Come Dine With Us: Supper Clubs
Supper clubs, once exclusively underground, clandestine, anti-establishment and the toughest reservation to get in town, are going mainstream in a city near you. For Marie Claire, May 2014.
Pop-up, closed door, underground, shebeen, anti-restaurant, the idea of eating meals outside the confines of a traditional restaurant setting has now become a regular night out. If you flip through any number of channels on television, you’ll quickly establish that food – making it, consuming it, sourcing it, and serving it – appears prominently. In a nutshell, pop culture is currently having a love affair with food. From Stockholm to Saigon, and every little corner in between, we are exposed to a banquet of variety. Why eat in the most unexpected spaces? Dana Goodyear, a writer for The New Yorker, speculates that it might be down to a ‘confluence of reasons – global recession, social media,foodie-ism’.
Did you know that you can now book a dinner in the home of a host in much the same way you can book their couch with Airbnb? And, if so many have become comfortable with the concept of sleeping in a stranger’s bed, the notion of eating at a stranger’s table could hardly seem quixotic. At its most basic, a supper club involves eating in the ordinary home of an ordinary cook, who will host you at a dining table with other diners for a fee. In instances, the experience and the chef will be of the extraordinary variety.

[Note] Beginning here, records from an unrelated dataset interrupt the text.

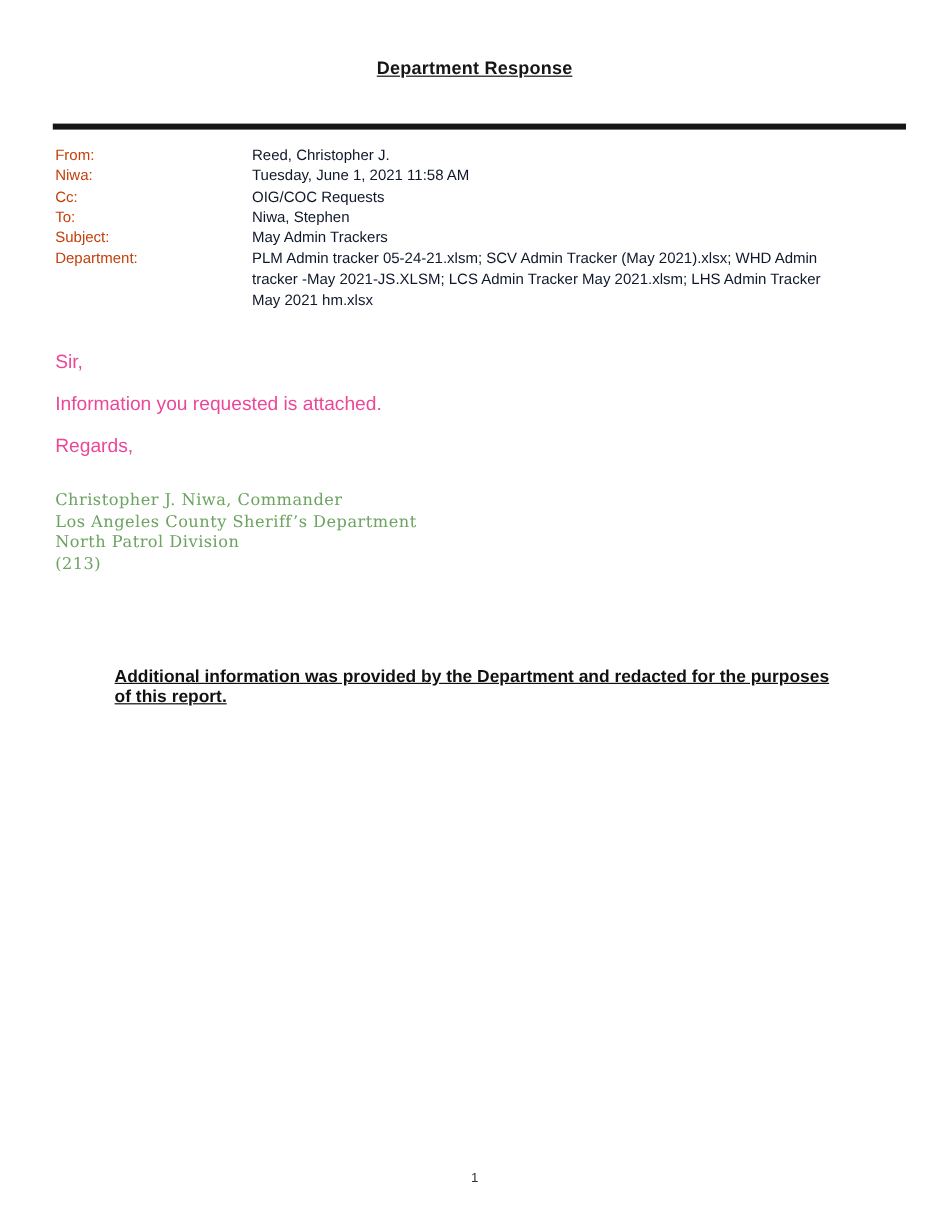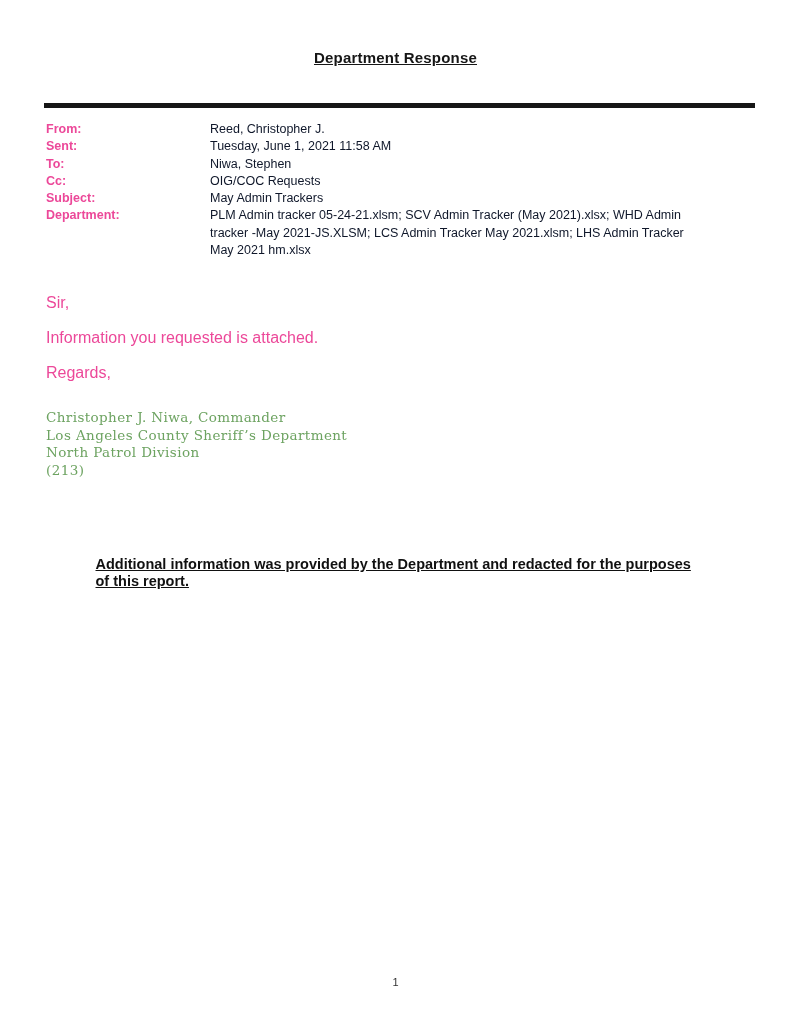--- a/index.html
+++ b/index.html
@@ -38,22 +38,22 @@
     top: 103px;
     left: 46px;
     width: 692px;
     font-size: 12.5px;
     line-height: 17.3px;
   }
   .hrow { display: flex; }
   .hlabel {
     width: 164px;
     flex-shrink: 0;
-    font-weight: bold;
-    color: #ec4899;
+    font-weight: normal;
+    color: #c2410c;
   }
   .hvalue {
     width: 486px;
     color: #0f172a;
   }
   .body-line {
     position: absolute;
     left: 46px;
     font-size: 16px;
     color: #ec4899;
@@ -102,30 +102,30 @@
   <div class="doc-title">Department Response</div>
 
   <div class="divider-rule"></div>
 
   <div class="email-headers">
     <div class="hrow">
       <div class="hlabel">From:</div>
       <div class="hvalue">Reed, Christopher J.</div>
     </div>
     <div class="hrow">
-      <div class="hlabel">Sent:</div>
+      <div class="hlabel">Niwa:</div>
       <div class="hvalue">Tuesday, June 1, 2021 11:58 AM</div>
+    </div>
+    <div class="hrow">
+      <div class="hlabel">Cc:</div>
+      <div class="hvalue">OIG/COC Requests</div>
     </div>
     <div class="hrow">
       <div class="hlabel">To:</div>
       <div class="hvalue">Niwa, Stephen</div>
-    </div>
-    <div class="hrow">
-      <div class="hlabel">Cc:</div>
-      <div class="hvalue">OIG/COC Requests</div>
     </div>
     <div class="hrow">
       <div class="hlabel">Subject:</div>
       <div class="hvalue">May Admin Trackers</div>
     </div>
     <div class="hrow">
       <div class="hlabel">Department:</div>
       <div class="hvalue">PLM Admin tracker 05-24-21.xlsm; SCV Admin Tracker (May 2021).xlsx; WHD Admin tracker -May 2021-JS.XLSM; LCS Admin Tracker May 2021.xlsm; LHS Admin Tracker May 2021 hm.xlsx</div>
     </div>
   </div>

I recall having to take two taxis to Sintra, outside Lisbon, on my way to a supper club held by Portugal’s foremost Twitter chef, Joe Best (@DaCozinha). It soon dawned on me that my taxi driver was lost, as we circled the deserted streets flanked by beige suburban apartment blocks. My heart sank as the vision of a modern, too-hot-for-hipsters venue I had in my mind spiralled out of grasp the further we travelled out of Lisbon.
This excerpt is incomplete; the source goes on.